Nous sommes inébranlables ici et nous ne partirons pas. C'est notre terre, héritée de nos ancêtres, et nous y resterons jusqu'au Jour du Jugement.
Un ciblage récurrent des lieux saints
Les deux attaques de mercredi font suite à une tentative d'incendie trois jours plus tôt contre la mosquée al-Noor à Burqa, également près de Ramallah, où des fidèles se trouvaient à l'intérieur lors de l'assaut. Les observateurs notent que les mosquées sont devenues des cibles récurrentes alors que l'activité de colonisation s'étend. Le ministère palestinien des Affaires religieuses a qualifié les attaques d'escalade dangereuse et de provocation visant à la fois les symboles islamiques et chrétiens, tenant les autorités israéliennes pour pleinement responsables et exhortant à une intervention internationale pour protéger les lieux de culte et traduire les auteurs en justice.

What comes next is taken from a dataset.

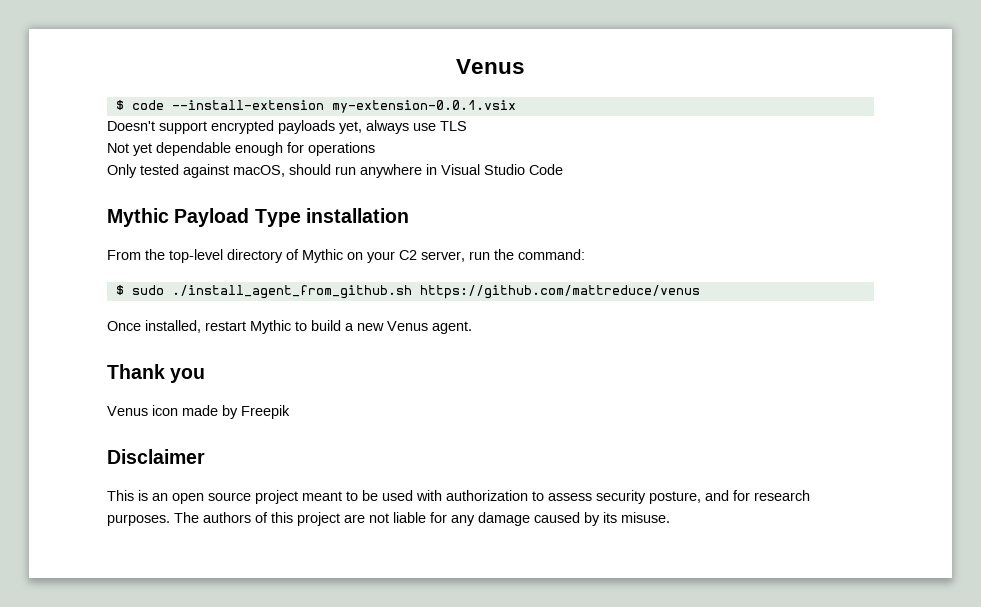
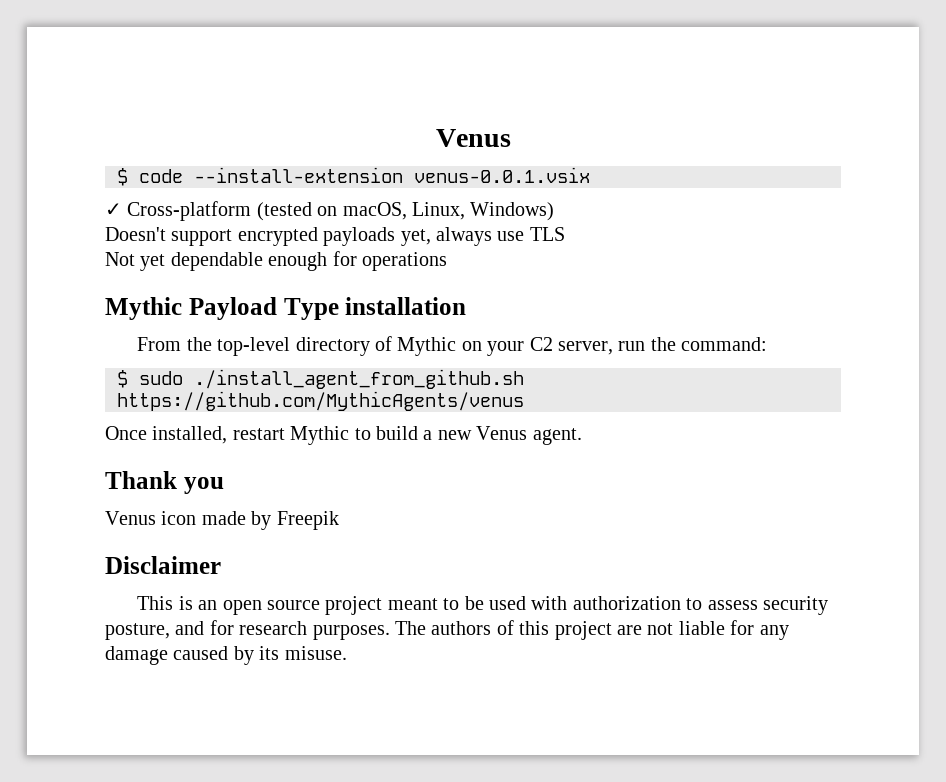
[331,100,516,113] my-extension-0.0.1.vsix -> [414,167,590,183] [105,201,555,221] venus-0.0.1.vsix // ✓ Cross-platform (tested on macOS, Linux, Windows)
[107,164,563,178] // Only tested against macOS, should run anywhere in Visual Studio Code -> (447, 261) none
[419,285,700,299] https://github.com/mattreduce/venus -> [117,391,524,411] https://github.com/MythicAgents/venus

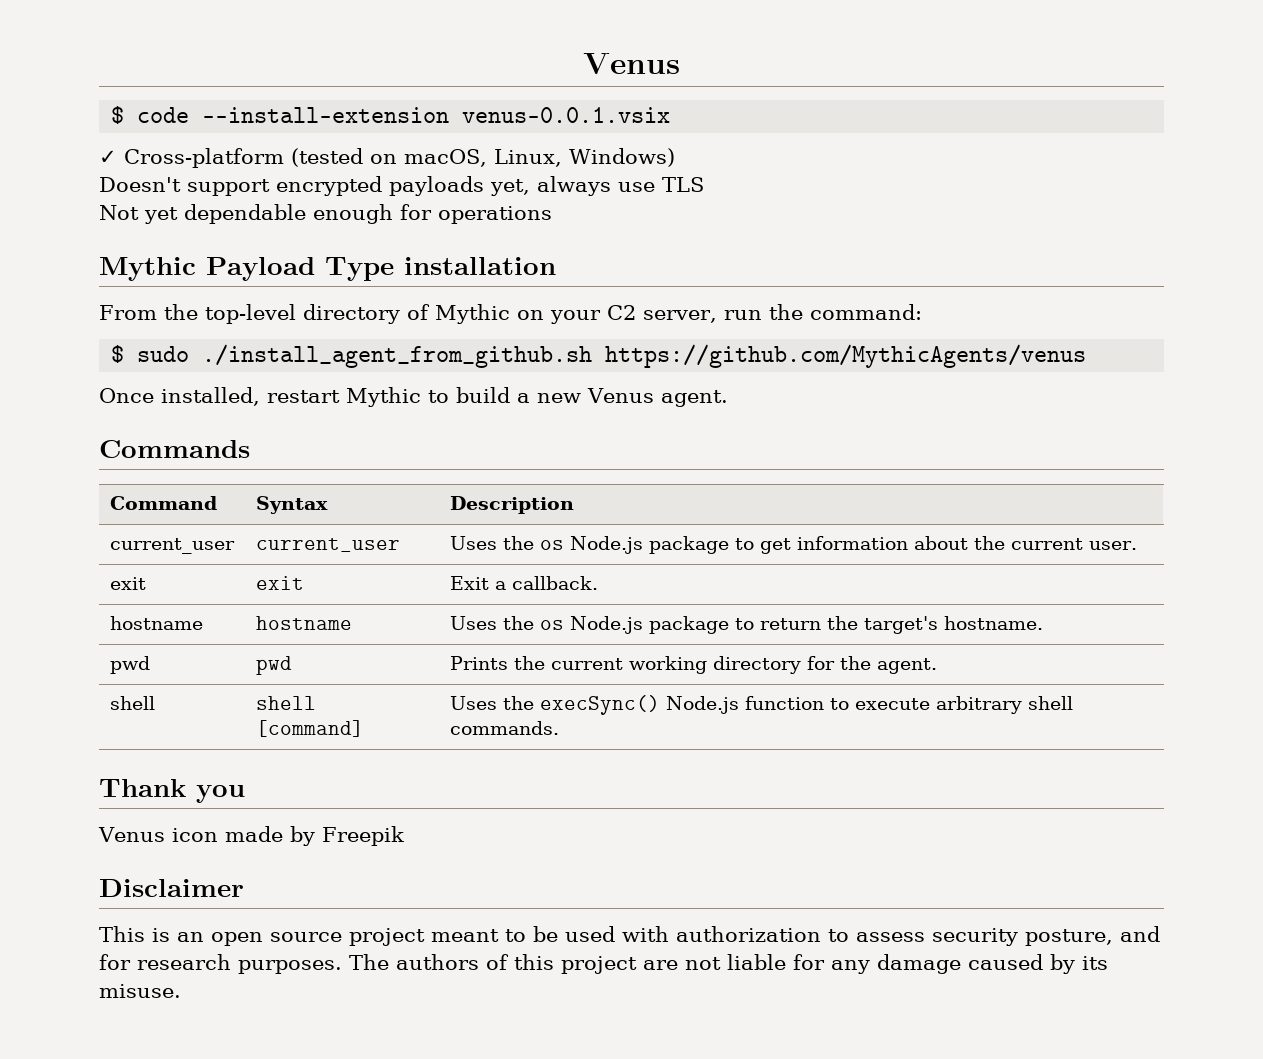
(582, 436) none -> [99,440,250,458] [109,496,217,510] [255,496,328,514] [449,496,574,514] [109,538,235,554] [255,538,400,552] [449,536,1137,554] [109,577,146,590] [255,576,304,590] [449,576,598,590] [109,616,203,630] [255,616,352,630] [449,616,1043,634] [109,656,150,674] [255,656,292,675] [449,656,937,674] [109,696,155,710] [255,696,316,710] [255,720,364,737] [449,695,1073,715] [449,721,559,735] // Commands // Command | Syntax | Description // current_user | current_user | Uses the os Node.js package to get information about the current user. // exit | exit | Exit a callback. // hostname | hostname | Uses the os Node.js package to return the target's hostname. // pwd | pwd | Prints the current working directory for the agent. // shell | shell [command] | Uses the execSync() Node.js function to execute arbitrary shell commands.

- Des colons tentent d'incendier la mosquée al-Noor à Burqa alors que des fidèles sont à l'intérieur ; des pneus et des matériaux inflammables sont enflammés aux portes.
- Des colons incendient la salle d'ablution de la mosquée de Jiljiliya ; la Défense civile palestinienne et les villageois contiennent le feu.
- Seconde attaque : un cocktail Molotov est lancé sur la mosquée al-Farouk à al-Mazraa al-Nubani ; les flammes n'endommagent qu'une partie du bâtiment.
- Le sommet du G7 à Évian publie une déclaration finale appelant à la fin des violences des colons ; de nouvelles constructions à Hébron sont approuvées sans le consentement palestinien.